Sartre menyatakan, eksistensi lebih dulu ada dibanding esensi (L’existence précède
l’essence). Manusia tidak memiliki apa-apa saat dilahirkan dan selama hidupnya ia tidak
lebih hasil kalkulasi dari komitmen-komitmennya di masa lalu. Karena itu, menurut Sartre
selanjutnya, satu-satunya landasan nilai adalah kebebasan manusia (L’homme est
condamné à être libre). Ia menekankan pada kebebasan manusia, manusia setelah
diciptakan mempunyai kebebasan untuk menetukan dan mengatur dirinya. Konsep manusia
yang bereksistensi adalah makhluk yang hidup dan berada dengan sadar dan bebas bagi diri
sendiri.
c. Martin Heidegger
Martin Heidegger (lahir di Mebkirch, Jerman, 26 September 1889 – meninggal 26 Mei 1976
pada umur 86 tahun) adalah seorang filsuf asal Jerman. Ia belajar di Universitas Freiburg di
bawah Edmund Husserl, penggagas fenomenologi, dan kemudian menjadi profesor di sana
1928.
Inti pemikirannya adalah keberadaan manusia diantara keberadaan yang lain, segala
sesuatu yang berada diluar manusia selalu dikaitkan dengan manusia itu sendiri, dan benda-
benda yang ada diluar manusia baru mempunyai makna apabila dikaitkan dengan manusia
karena itu benda-benda yang berada diluar itu selalu digunakan manusia pada setiap
tindakan dan tujuan mereka. Dengan kata lain, benda-benda materi, alam fisik, dunia yang
berada di luar manusia tidak akan bermakna atau tidak memiliki tujuan apa-apa kalau
terpisah dari manusia. Jadi, dunia ini bermakna karena manusia.

d. Friedrich Nietzsche
Menurut Friedrich, manusia yang berkesistensi adalah manusia yang mempunyai keinginan
untuk berkuasa (will to power), dan untuk berkuasa manusia harus menjadi manusia super
(uebermensh) yang mempunyai mental majikan bukan mental budak. Dan kemampuan ini
hanya dapat dicapai dengan penderitaan karena dengan menderita orang akan berfikir lebih
aktif dan akan menemukan dirinya sendiri.

e. Nicholas Berdyaev
Berdyaev dilahirkan di Kiev dalam suatu keluarga militer aristokrat. Ia hidup sendirian di
masa kanak-kanaknya di rumah, dan perpustakaan ayahnya memungkinkannya banyak
membaca. Ia membaca karya-karya Hegel, Schopenhauer, dan Kant ketika usianya baru 14
tahun dan ia menguasai berbagai bahasa asing.
Filsafatnya dicirikan sebagai eksistensialis Kristen. Ia sangat memperhatikan kreativitas dan
khususnya kemerdekaan dari segala sesuatu yang menghalangi kreativitas. Berdyaev adalah
seorang Kristen yang saleh, namun ia seringkali kritis terhadap gereja yang mapan. Sebuah
artikel pada 1913 mengecam Sinode Kudus dari Gereja Ortodoks Rusia menyebabkan ia
dituduh menghujat, dan hukumannya adalah pembuangan ke Siberia seumur hidup. Perang
Dunia dan Revolusi Bolshevik membuat ia tidak pernah diajukan ke pengadilan.

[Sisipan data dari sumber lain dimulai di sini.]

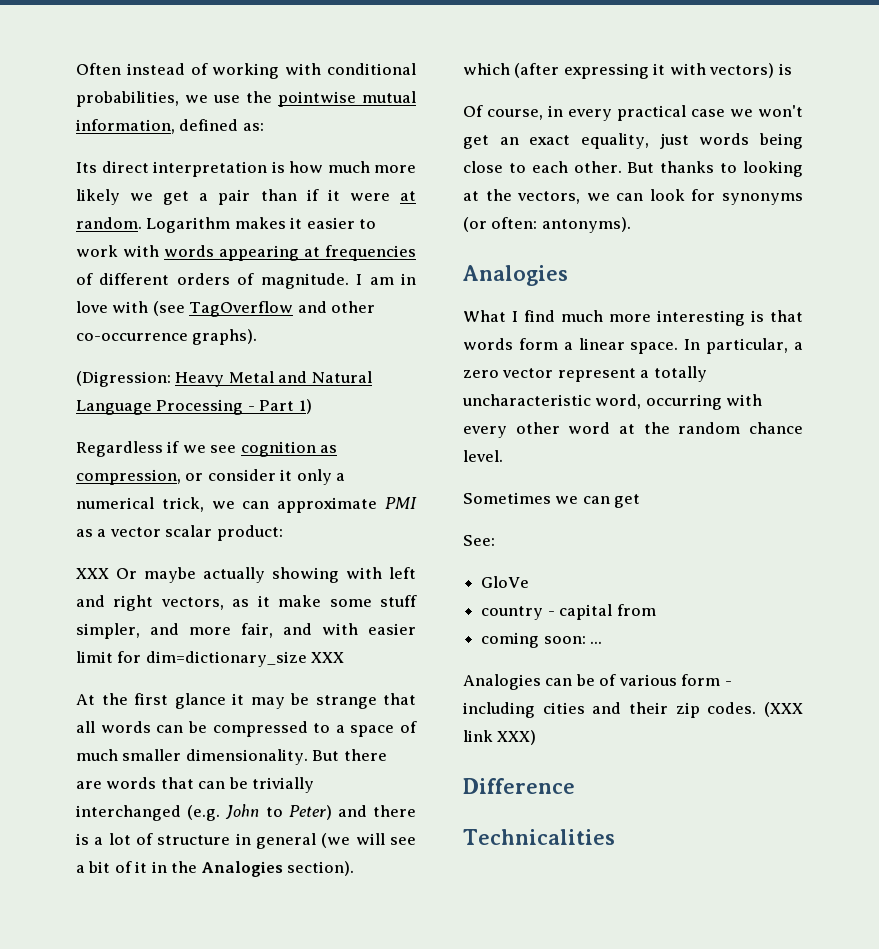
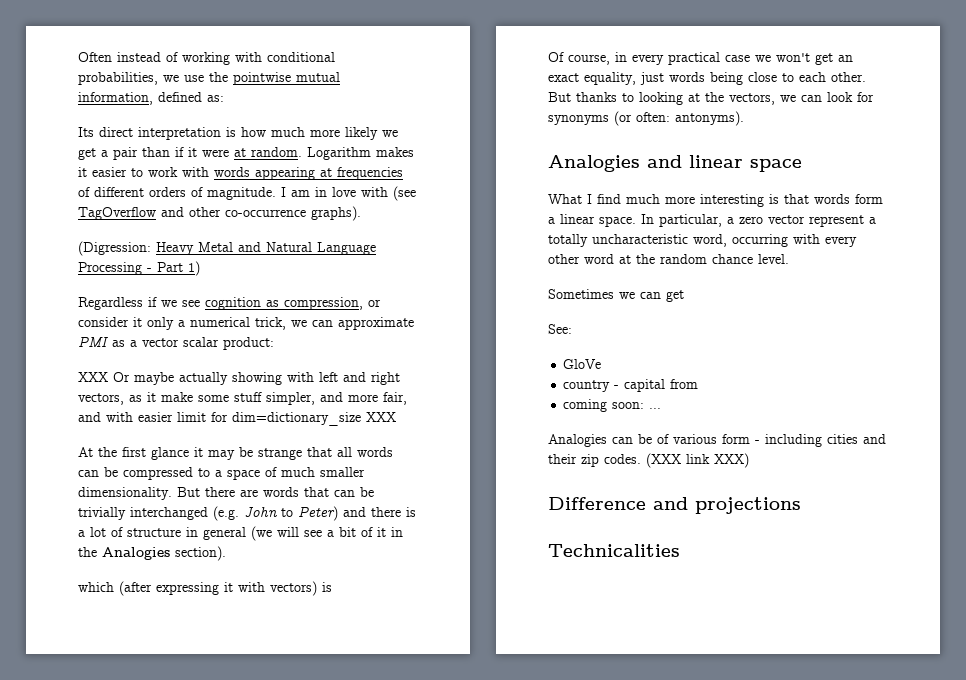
  But thanks to looking at the vectors, we can look for synonyms (or often: antonyms).
- Analogies
+ Analogies and linear space
- Difference
+ Difference and projections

D. Aliran Eksistensialisme dengan Pendidikan


Kalangan Eksistensialisme “terganggu” akan apa yang mereka dapatkan pada kemapanan
pendidikan. Mereka dengan segera menegaskan bahwa banyak dari apa yang disebut
pendidikan sebenarnya tidaklah apa – apa kecuali propaganda yang digunakan untuk
memikat audiens. Mereka juga mengungkapkan bahwa banyak dari apa yang dewasa ini
dianggap pendidikan sejati adalah sesuatu yang membahayakan, karena ia menyiapkan
peserta didik untuk konsumerisme atau menjadikannya sebagai tenaga penggerak dalam
mesin teknologi industrial dan birokrasi modern. Bukan malah mengembangkan
individualitas dan kreativitas, keluh kalangan eksistensialis, banyak pendidikan justru
memusnahkan sifat – sifat kemanusiaan yang pokok tadi.